What's the benefit for Meta? They are now the true open source AI providers (aft...

radq · on May 24, 2023

Mark Zuckerberg talks about this in their Q1 earnings call.

"I think that there's an important distinction between the products we offer and a lot of the technical infrastructure, especially the software that we -- that we write to support that. And historically, whether it's the Open Compute project that we've done or just open sourcing a lot of the infrastructure that we've built, we've historically open sourced a lot of that infrastructure, even though the products themselves are obviously were not -- we haven’t open sourced the code for our core products or anything like that.

And the reason why I think why we do this is that unlike some of the other companies in the space, we're not selling a cloud computing service where we try to keep the different software infrastructure that we're building proprietary. For us, it's way better if the industry standardizes on the basic tools that we're using and therefore we can benefit from the improvements that others make and others’ use of those tools can, in some cases like Open Compute, drive down the costs of those things which make our business more efficient too.

So I think to some degree we're just playing a different game on the infrastructure than companies like Google or Microsoft or Amazon, and that creates different incentives for us. So overall, I think that that's going to lead us to do more work in terms of open sourcing, some of the lower level models and tools.

But of course, a lot of the product work itself is going to be specific and integrated with the things that we do. So it's not that everything we do is going to be open. Obviously, a bunch of this needs to be developed in a way that creates unique value for our products, but I think in terms of the basic models, I would expect us to be pushing and helping to build out an open ecosystem here, which I think is something that's going to be important."

contrarian1234 · on May 24, 2023

"we can benefit from the improvements that others make and others’ use of those tools can"

I have always had the impression that maintaining an open source project is way more work than you get back from "the community" of users. Is this not true? Are for instance the internal facebook react users benefiting a huge amount from what outside contributes have built on top of react?

I think an unspoken dimension is that kneecaping the other big tech companies' entrenchments and denying them a market is always good for them - esp when as they point out, it doesn't actually hurt any of their own business interests. Other faang are always a future threat. Hurting them is always a good business move

0xB31B1B · on May 24, 2023

Broad use helps uncover bugs and make the software more resilient and reliable. They don’t fix all the bugs, and they don’t build features the community wants for the sake of it, but having users of your tools is a benefit.

liamwire · on May 24, 2023

Not only that, but also increases the talent pool you can hire from that has familiarity with your internal tooling from the start.

snovv_crash · on May 24, 2023

You get less input from the community than what you put in, but you also get different input than you would get from in-house devs who are all in the same bubble.

pawelmurias · on May 24, 2023

> I have always had the impression that maintaining an open source project is way more work than you get back from "the community" of users You get a ton of valuable work back from quality contributors. There is a vocal minority of people complaining that they feel burned out because of contributions but attracking some high quality contributors can help a lot. Pretraining new hires is valuable and the new hires will also train on the open source project docs.

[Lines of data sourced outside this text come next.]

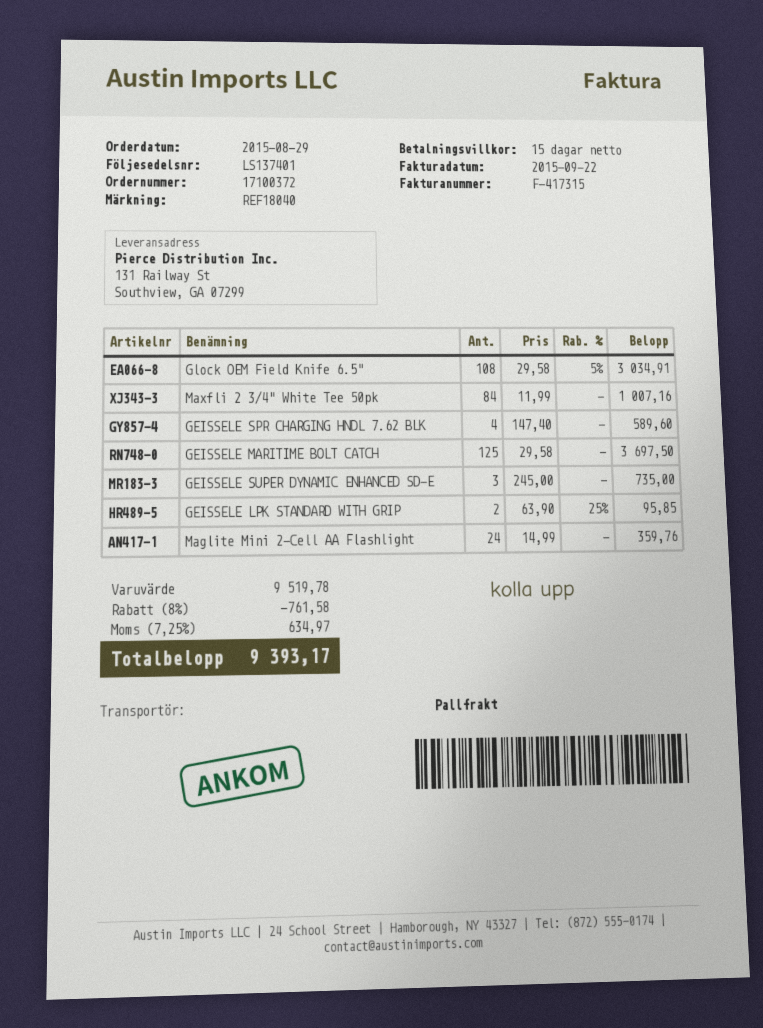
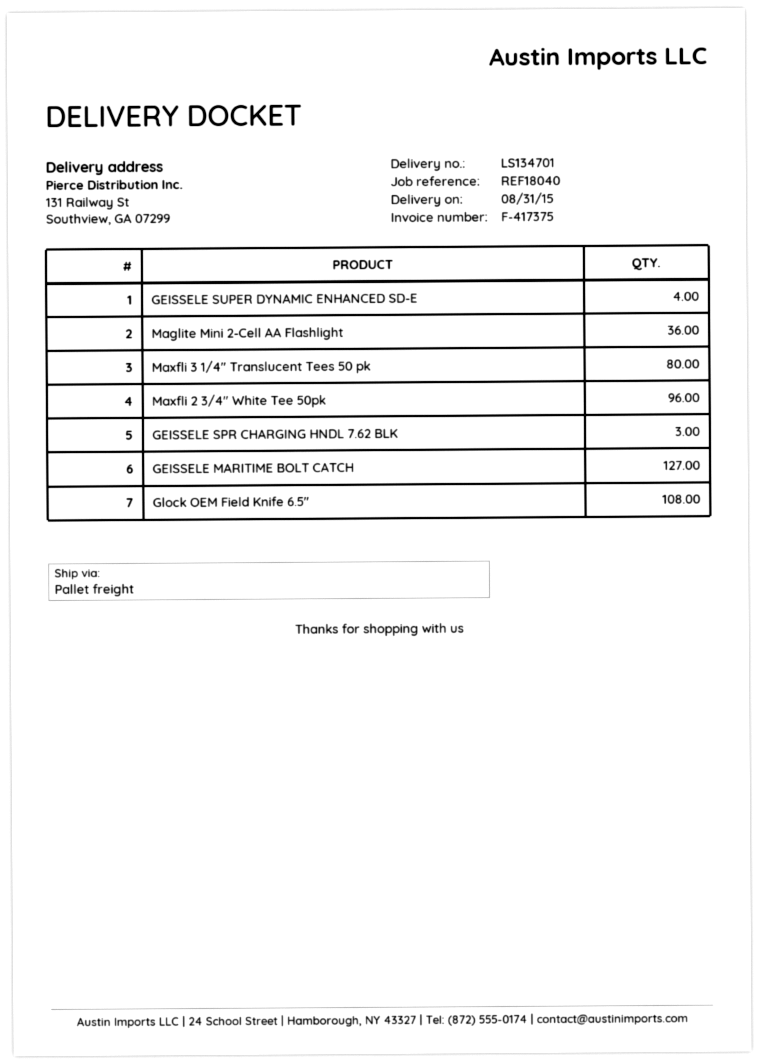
delivery note number: LS137401 -> LS134701
invoice number: F-417315 -> F-417375
Maxfli 2 3/4" White Tee 50pk: 84 -> 96
GEISSELE SPR CHARGING HNDL 7.62 BLK: 4 -> 3
GEISSELE MARITIME BOLT CATCH: 125 -> 127
GEISSELE SUPER DYNAMIC ENHANCED SD-E: 3 -> 4
GEISSELE LPK STANDARD WITH GRIP: 2 -> none
Maglite Mini 2-Cell AA Flashlight: 24 -> 36
Maxfli 3 1/4" Translucent Tees 50 pk: none -> 80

aunty_helen · on May 24, 2023

MS put a cool 10b into OpenAI thinking they would have a massive tech moat. FB leaks llama and now OpenAI only has it's status as the bitcoin of LLMs (first, biggest, incumbent)

FB's plan is to F everyone else (MAAG) by making sure they can't make billions off tech that FB have sitting on the shelf, yet is extremely expensive for a true startup competitor to get in on.

robertlagrant · on May 24, 2023

It's noncommercial only though, right? So people can't spin it up and start using it in the work?

mx20 · on May 24, 2023

The software got rewritten already and the model weights are probably not protecttable. Especially if you use the model weights to train your own model. Why would you be allowed to use copyrighted data to train your Models but not other Models?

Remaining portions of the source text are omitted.